- [Try it]
Exactly as shown, give the full listing again.

- [Exercise data]
---+---
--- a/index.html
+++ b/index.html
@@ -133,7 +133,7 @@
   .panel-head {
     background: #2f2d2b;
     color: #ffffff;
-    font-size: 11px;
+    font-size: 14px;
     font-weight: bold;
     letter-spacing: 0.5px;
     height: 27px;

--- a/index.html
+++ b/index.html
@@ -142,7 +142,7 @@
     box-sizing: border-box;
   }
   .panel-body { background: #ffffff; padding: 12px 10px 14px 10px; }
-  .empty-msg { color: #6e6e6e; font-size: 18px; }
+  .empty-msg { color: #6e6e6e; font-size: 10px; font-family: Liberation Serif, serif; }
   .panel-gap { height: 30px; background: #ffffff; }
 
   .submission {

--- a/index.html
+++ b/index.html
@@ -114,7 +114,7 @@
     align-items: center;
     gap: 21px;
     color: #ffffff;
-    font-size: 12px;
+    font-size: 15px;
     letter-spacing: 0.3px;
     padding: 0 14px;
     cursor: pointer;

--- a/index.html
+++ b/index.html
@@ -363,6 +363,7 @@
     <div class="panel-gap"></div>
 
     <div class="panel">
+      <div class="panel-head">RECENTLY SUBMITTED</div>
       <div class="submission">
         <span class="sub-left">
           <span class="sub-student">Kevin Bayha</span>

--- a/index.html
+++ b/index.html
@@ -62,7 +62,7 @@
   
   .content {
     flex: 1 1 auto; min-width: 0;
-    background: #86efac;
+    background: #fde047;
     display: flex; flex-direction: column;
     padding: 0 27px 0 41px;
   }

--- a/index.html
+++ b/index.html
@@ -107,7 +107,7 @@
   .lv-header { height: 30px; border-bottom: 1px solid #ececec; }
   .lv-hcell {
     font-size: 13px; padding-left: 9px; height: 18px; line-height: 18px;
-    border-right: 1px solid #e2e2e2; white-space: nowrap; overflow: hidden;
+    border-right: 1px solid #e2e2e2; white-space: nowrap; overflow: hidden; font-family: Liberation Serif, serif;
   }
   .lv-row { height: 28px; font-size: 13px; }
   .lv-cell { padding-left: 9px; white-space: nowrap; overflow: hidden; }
---+---
- [Exercise output]
--- a/index.html
+++ b/index.html
@@ -133,7 +133,7 @@
   .panel-head {
     background: #2f2d2b;
     color: #ffffff;
-    font-size: 11px;
+    font-size: 14px;
     font-weight: bold;
     letter-spacing: 0.5px;
     height: 27px;

--- a/index.html
+++ b/index.html
@@ -142,7 +142,7 @@
     box-sizing: border-box;
   }
   .panel-body { background: #ffffff; padding: 12px 10px 14px 10px; }
-  .empty-msg { color: #6e6e6e; font-size: 18px; }
+  .empty-msg { color: #6e6e6e; font-size: 10px; font-family: Liberation Serif, serif; }
   .panel-gap { height: 30px; background: #ffffff; }
 
   .submission {

--- a/index.html
+++ b/index.html
@@ -114,7 +114,7 @@
     align-items: center;
     gap: 21px;
     color: #ffffff;
-    font-size: 12px;
+    font-size: 15px;
     letter-spacing: 0.3px;
     padding: 0 14px;
     cursor: pointer;

--- a/index.html
+++ b/index.html
@@ -363,6 +363,7 @@
     <div class="panel-gap"></div>
 
     <div class="panel">
+      <div class="panel-head">RECENTLY SUBMITTED</div>
       <div class="submission">
         <span class="sub-left">
           <span class="sub-student">Kevin Bayha</span>

--- a/index.html
+++ b/index.html
@@ -62,7 +62,7 @@
   
   .content {
     flex: 1 1 auto; min-width: 0;
-    background: #86efac;
+    background: #fde047;
     display: flex; flex-direction: column;
     padding: 0 27px 0 41px;
   }

--- a/index.html
+++ b/index.html
@@ -107,7 +107,7 @@
   .lv-header { height: 30px; border-bottom: 1px solid #ececec; }
   .lv-hcell {
     font-size: 13px; padding-left: 9px; height: 18px; line-height: 18px;
-    border-right: 1px solid #e2e2e2; white-space: nowrap; overflow: hidden;
+    border-right: 1px solid #e2e2e2; white-space: nowrap; overflow: hidden; font-family: Liberation Serif, serif;
   }
   .lv-row { height: 28px; font-size: 13px; }
   .lv-cell { padding-left: 9px; white-space: nowrap; overflow: hidden; }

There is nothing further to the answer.